-- PROBLEM TO SOLVE --
Find "margin-left: 12px ->" in the listing below, then set down only that line and each later line, unchanged, leaving out pictures.

EXERCISE MATERIAL: Begin

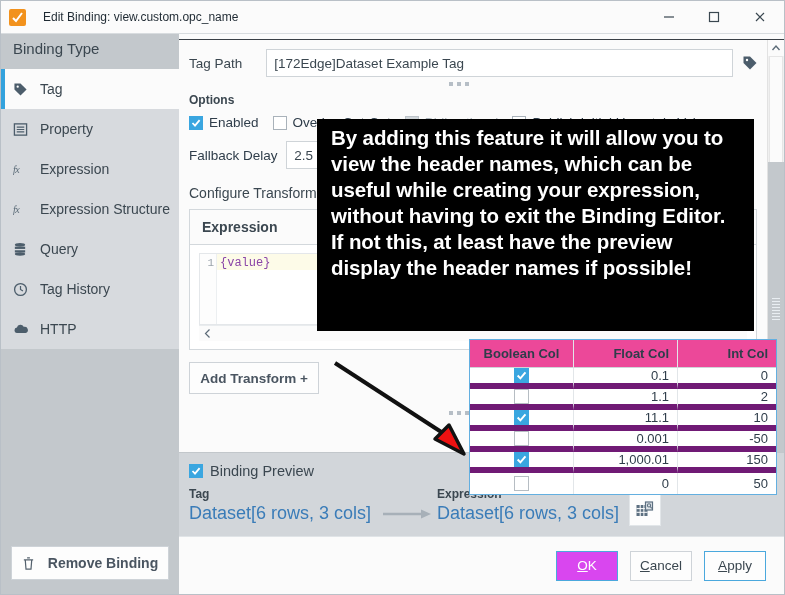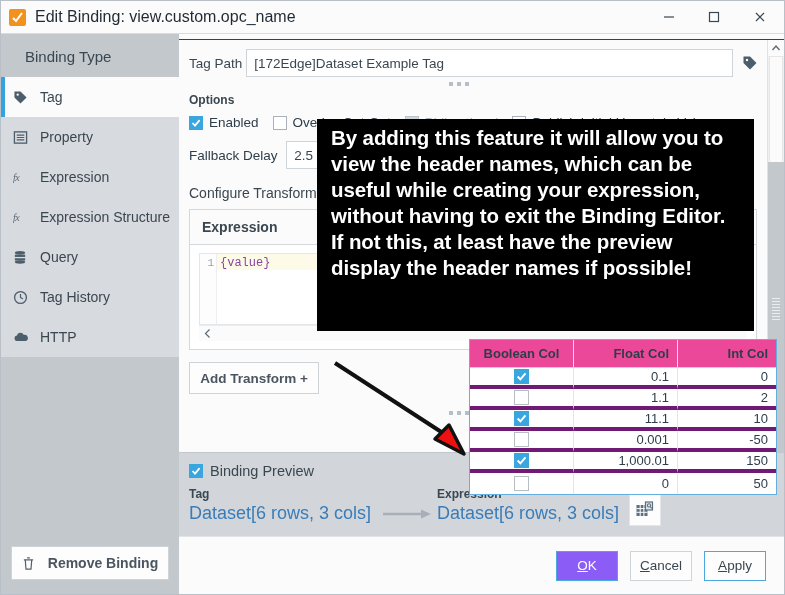"Edit Binding: view.custom.opc_name" .title-text { font-size: 16px -> 12px; margin-left: 9px -> 17px }
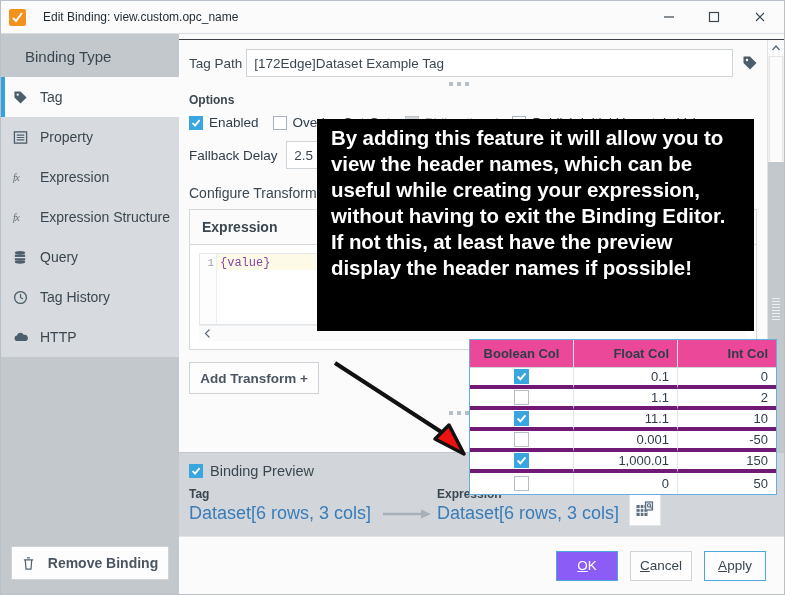"Binding Type" .sidebar-title { margin-left: 12px -> none; padding: 14px 0 12px 12px -> 6px 0 12px 12px }
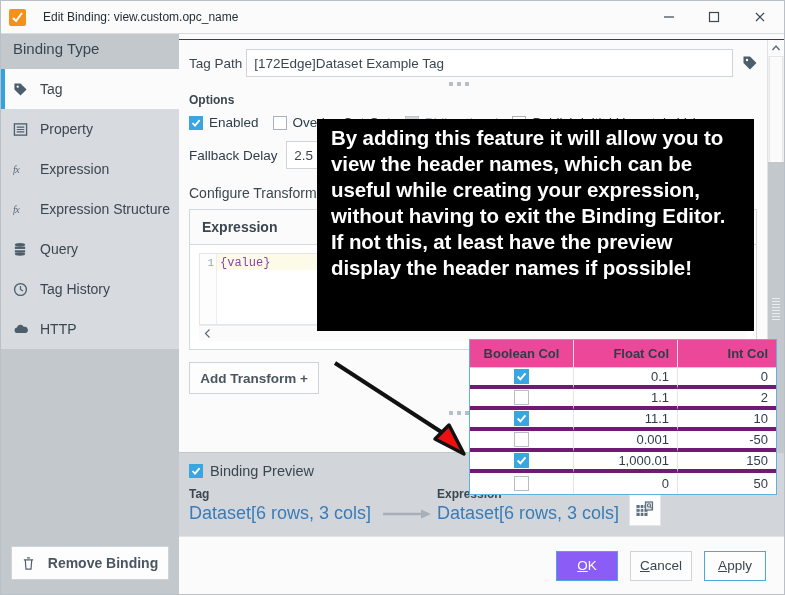"Tag Path" .field-label { margin-right: 4px -> 24px }
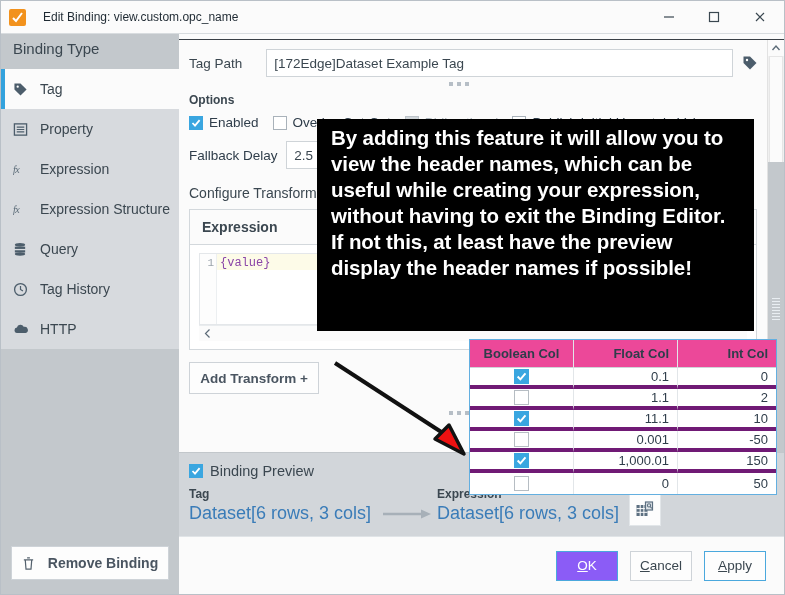"0.1" .dt-cell { border-bottom: 4px solid #701a75 -> 6px solid #701a75 }
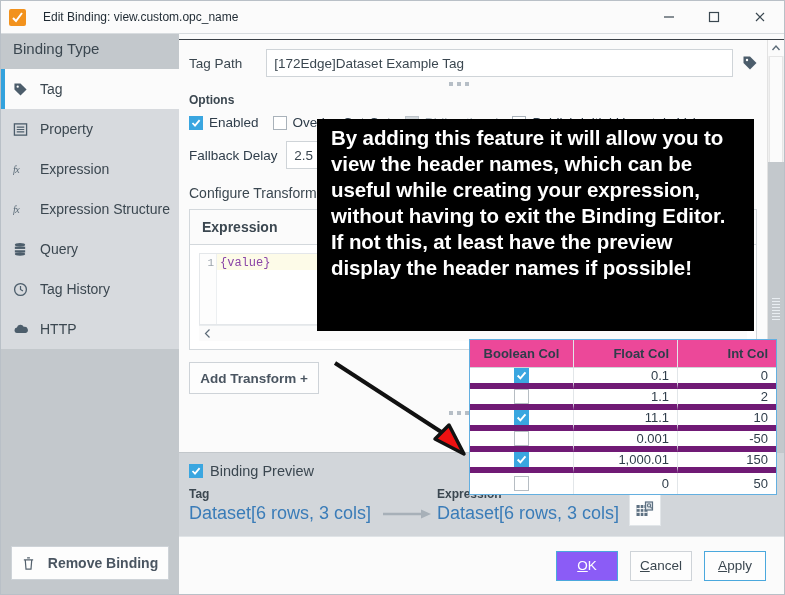"OK" .btn.primary { background: #8b5cf6 -> #d946ef }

EXERCISE MATERIAL: End

-- EXERCISE RESPONSE --
"Binding Type" .sidebar-title { margin-left: 12px -> none; padding: 14px 0 12px 12px -> 6px 0 12px 12px }
"Tag Path" .field-label { margin-right: 4px -> 24px }
"0.1" .dt-cell { border-bottom: 4px solid #701a75 -> 6px solid #701a75 }
"OK" .btn.primary { background: #8b5cf6 -> #d946ef }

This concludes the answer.